In [1]:
"""
Lesson 5 (Advanced): Multiclass Gradient-Boosted Trees with One-vs-Rest (PySpark)
=================================================================================

Author: Deb
Date: 2024-06-10

Description:
------------
This script trains a multiclass classifier using Spark's GBTClassifier wrapped inside OneVsRest.
It demonstrates:
 - Data ingestion (download Iris CSV)
 - Feature engineering using VectorAssembler (and optional StandardScaler)
 - StringIndexer to convert categorical labels to numeric
 - OneVsRest wrapper to extend GBT (binary) into multiclass
 - Pipeline construction
 - Hyperparameter tuning with CrossValidator
 - Model saving and loading

Notes:
 - GBTClassifier in pyspark.ml is a binary classifier. Wrapping it with OneVsRest enables
   multiclass classification by training one binary GBT per class (one-versus-rest strategy).
 - For large-scale production, consider XGBoost or LightGBM integration for true distributed GBMs.
"""

from pathlib import Path
import urllib.request

from pyspark.sql import SparkSession
from pyspark.ml import Pipeline
from pyspark.ml.feature import StringIndexer, VectorAssembler, StandardScaler
from pyspark.ml.classification import GBTClassifier, OneVsRest
from pyspark.ml.evaluation import MulticlassClassificationEvaluator
from pyspark.ml.tuning import ParamGridBuilder, CrossValidator


# ---------------------------
# 1) Initialize Spark Session
# ---------------------------
spark = SparkSession.builder \
    .appName("lesson5-gbt-onevsrest") \
    .master("local[*]") \
    .config("spark.sql.shuffle.partitions", "8") \
    .getOrCreate()

print("✅ Spark Session started")
print("Spark Version:", spark.version)
print("-" * 60)


# ---------------------------
# 2) Download & Load Dataset
# ---------------------------
iris_url = "https://raw.githubusercontent.com/uiuc-cse/data-fa14/gh-pages/data/iris.csv"
local_path = Path("/tmp/iris.csv")
print("⬇️  Downloading Iris dataset...")
urllib.request.urlretrieve(iris_url, str(local_path))
print(f"✅ Downloaded to {local_path}")

iris_df = spark.read.csv(str(local_path), header=True, inferSchema=True)
print("Schema:")
iris_df.printSchema()
iris_df.show(5)
print("-" * 60)


# ---------------------------
# 3) Preprocessing & Features
# ---------------------------
# 3.1 Convert species (string) to numeric label
label_indexer = StringIndexer(inputCol="species", outputCol="label")
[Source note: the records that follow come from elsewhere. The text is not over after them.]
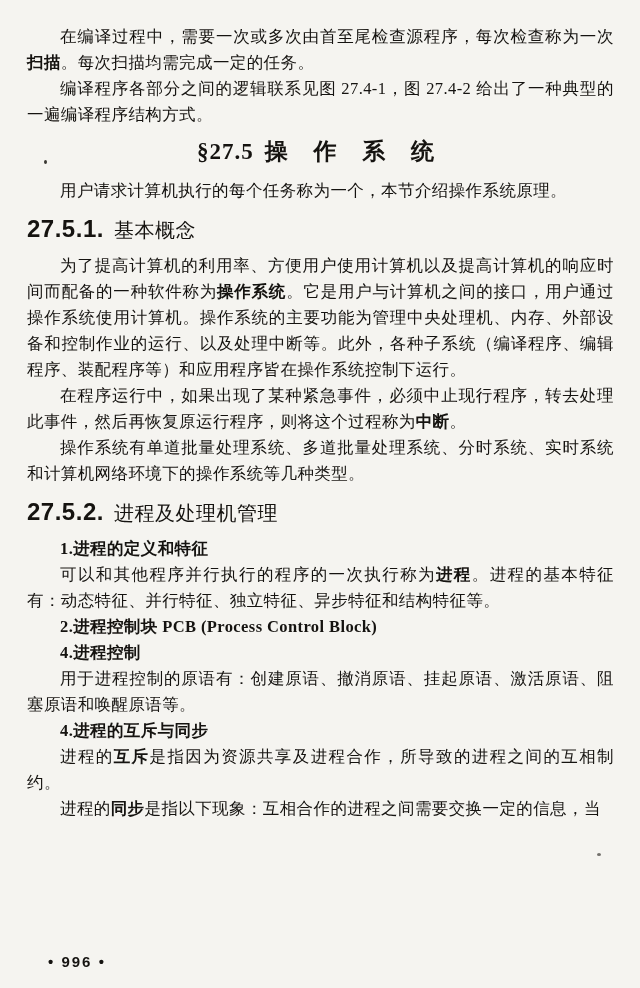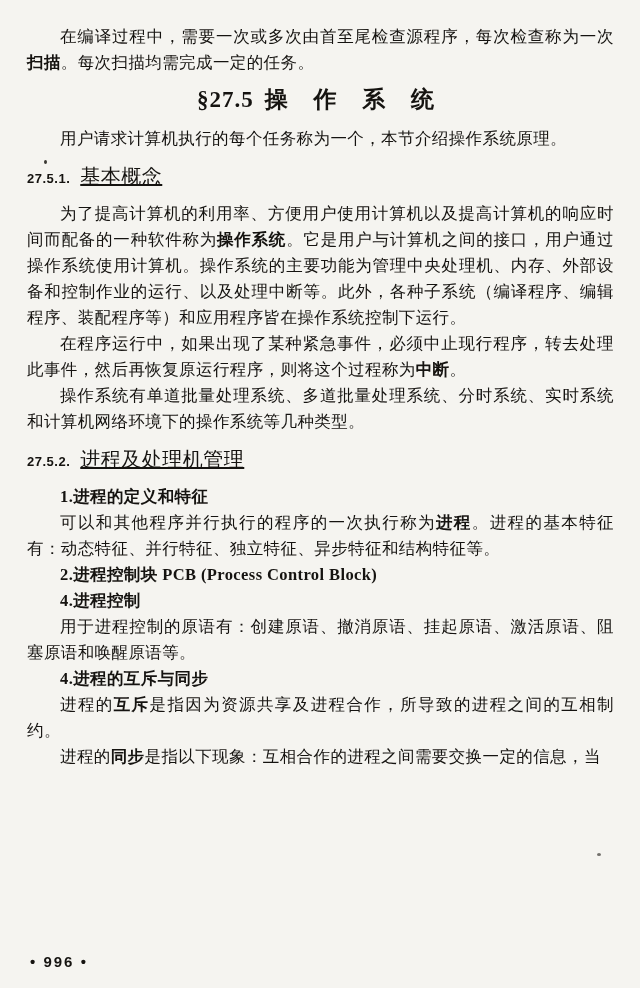--- a/index.html
+++ b/index.html
@@ -45,50 +45,51 @@
   .num-heading {
     margin: 11px 0 9px 0;
     font-size: 20px;
     line-height: 27px;
     letter-spacing: 0.5px;
     text-indent: 0;
   }
   .num-heading .h-num {
     font-weight: 700;
     font-family: "Liberation Sans", "DejaVu Sans", sans-serif;
-    font-size: 13px;
+    font-size: 24px;
     margin-right: 10px;
   }
-  .num-heading .h-title { font-weight: 400; text-decoration: underline; }
+  .num-heading .h-title { font-weight: 400; }
   .sub-heading {
     font-weight: 700;
   }
   .page-number {
     position: absolute;
-    left: 30px;
+    left: 48px;
     bottom: 18px;
     font-weight: 700;
     font-size: 15px;
     letter-spacing: 2px;
     font-family: "Liberation Sans", "DejaVu Sans", sans-serif;
   }
   .speck {
     position: absolute;
     background: #3a3833;
     border-radius: 50%;
   }
   .speck-1 { left: 44px; top: 160px; width: 3px; height: 4px; }
   .speck-2 { left: 597px; top: 853px; width: 4px; height: 3px; opacity: .7; }
 </style>
 </head>
 <body>
 
 <div class="page">
 
   <p class="para"><span>在编译过程中，需要一次或多次由首至尾检查源程序，每次检查称为一次</span><span class="b">扫描</span><span>。每次扫描均需完成一定的任务。</span></p>
+  <p class="para"><span>编译程序各部分之间的逻辑联系见图 27.4-1，图 27.4-2 给出了一种典型的一遍编译程序结构方式。</span></p>
 
   <h1 class="section-heading"><span class="section-num">§27.5</span><span class="section-title">操 作 系 统</span></h1>
 
   <p class="para"><span>用户请求计算机执行的每个任务称为一个，本节介绍操作系统原理。</span></p>
 
   <h2 class="num-heading"><span class="h-num">27.5.1.</span><span class="h-title">基本概念</span></h2>
 
   <p class="para"><span>为了提高计算机的利用率、方便用户使用计算机以及提高计算机的响应时间而配备的一种软件称为</span><span class="b">操作系统</span><span>。它是用户与计算机之间的接口，用户通过操作系统使用计算机。操作系统的主要功能为管理中央处理机、内存、外部设备和控制作业的运行、以及处理中断等。此外，各种子系统（编译程序、编辑程序、装配程序等）和应用程序皆在操作系统控制下运行。</span></p>
   <p class="para"><span>在程序运行中，如果出现了某种紧急事件，必须中止现行程序，转去处理此事件，然后再恢复原运行程序，则将这个过程称为</span><span class="b">中断</span><span>。</span></p>
   <p class="para"><span>操作系统有单道批量处理系统、多道批量处理系统、分时系统、实时系统和计算机网络环境下的操作系统等几种类型。</span></p>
# 3.2 Assemble features into a single vector
feature_cols = ["sepal_length", "sepal_width", "petal_length", "petal_width"]
assembler = VectorAssembler(inputCols=feature_cols, outputCol="features_assembled")

# 3.3 (Optional) Standard scaling - not strictly necessary for tree-based models,
# but kept here to show the pipeline pattern and for consistency with other models.
scaler = StandardScaler(inputCol="features_assembled", outputCol="features", withMean=True, withStd=True)


# ---------------------------
# 4) Define Base Binary Estimator (GBT) and One-vs-Rest wrapper
# ---------------------------
# GBTClassifier is binary; OneVsRest turns it into multiclass by training one binary classifier per class.
gbt = GBTClassifier(labelCol="label", featuresCol="features", maxIter=50, maxDepth=5, stepSize=0.2)

ovr = OneVsRest(classifier=gbt, labelCol="label", featuresCol="features")


# ---------------------------
# 5) Build Pipeline
# ---------------------------
pipeline = Pipeline(stages=[label_indexer, assembler, scaler, ovr])


# ---------------------------
# 6) Train/Test Split
# ---------------------------
train_df, test_df = iris_df.randomSplit([0.8, 0.2], seed=42)
print(f"Training samples: {train_df.count()}, Test samples: {test_df.count()}")
print("-" * 60)


# ---------------------------
# 7) Baseline fit (fast check)
# ---------------------------
print("Training baseline pipeline (no hyperparam tuning)...")
baseline_model = pipeline.fit(train_df)
baseline_preds = baseline_model.transform(test_df)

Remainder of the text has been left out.